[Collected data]
----

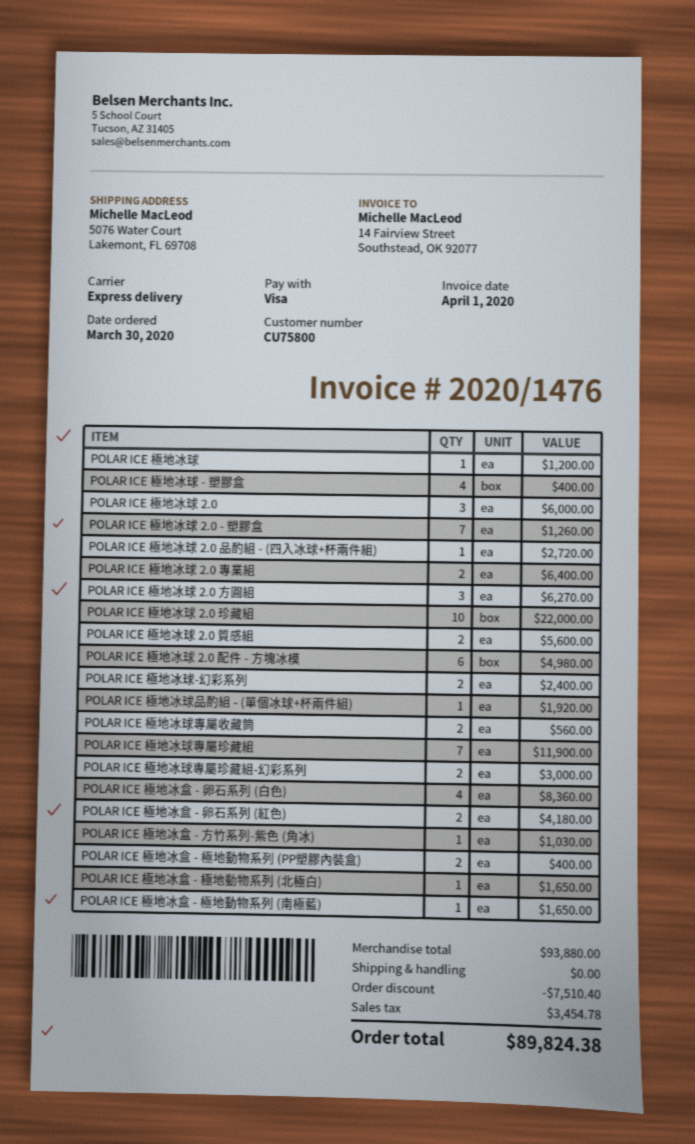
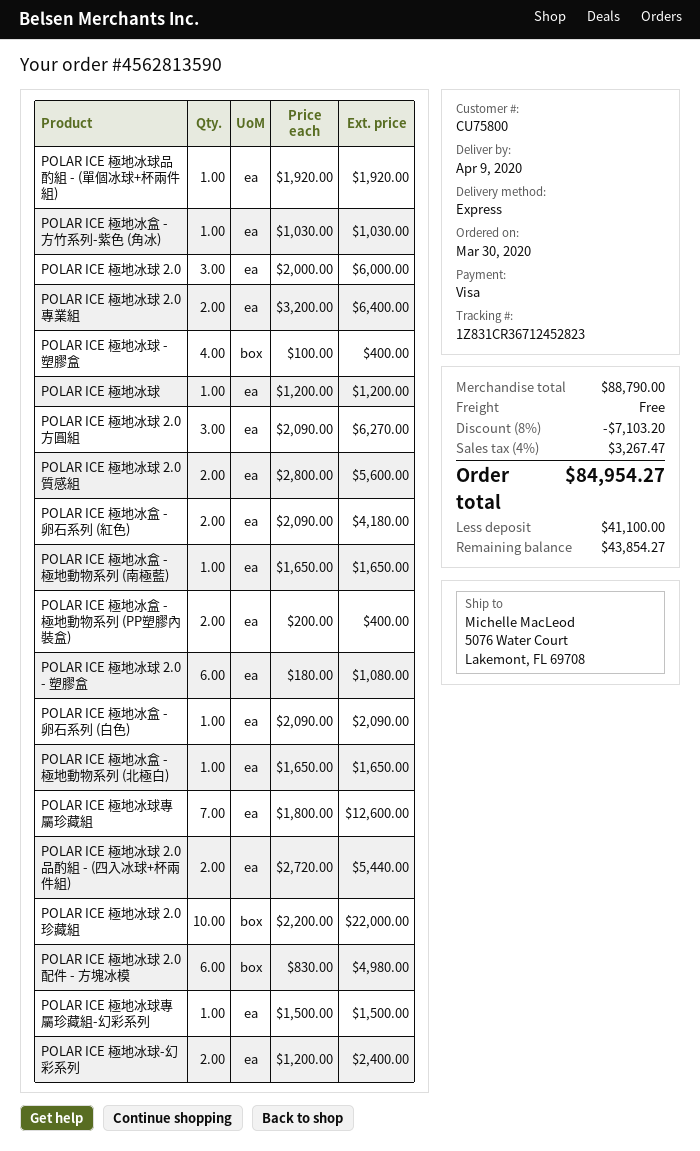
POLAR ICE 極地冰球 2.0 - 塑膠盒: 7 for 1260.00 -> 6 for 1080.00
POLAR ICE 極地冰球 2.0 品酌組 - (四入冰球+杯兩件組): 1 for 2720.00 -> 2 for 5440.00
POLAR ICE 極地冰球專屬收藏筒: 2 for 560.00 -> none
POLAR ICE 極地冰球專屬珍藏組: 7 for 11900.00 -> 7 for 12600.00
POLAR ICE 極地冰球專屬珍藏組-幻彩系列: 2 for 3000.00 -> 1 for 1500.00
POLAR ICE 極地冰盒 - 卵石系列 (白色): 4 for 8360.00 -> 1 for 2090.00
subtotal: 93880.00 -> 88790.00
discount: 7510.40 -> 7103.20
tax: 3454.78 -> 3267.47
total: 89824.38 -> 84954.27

----

■ WHAT TO PRODUCE
Give an exact copy of every line from the one holding "POLAR ICE 極地冰球專屬收藏筒: 2 for 560.00 -> none" through the end of the records, both included, and no other lines.

■ OUTPUT OF THE TASK
POLAR ICE 極地冰球專屬收藏筒: 2 for 560.00 -> none
POLAR ICE 極地冰球專屬珍藏組: 7 for 11900.00 -> 7 for 12600.00
POLAR ICE 極地冰球專屬珍藏組-幻彩系列: 2 for 3000.00 -> 1 for 1500.00
POLAR ICE 極地冰盒 - 卵石系列 (白色): 4 for 8360.00 -> 1 for 2090.00
subtotal: 93880.00 -> 88790.00
discount: 7510.40 -> 7103.20
tax: 3454.78 -> 3267.47
total: 89824.38 -> 84954.27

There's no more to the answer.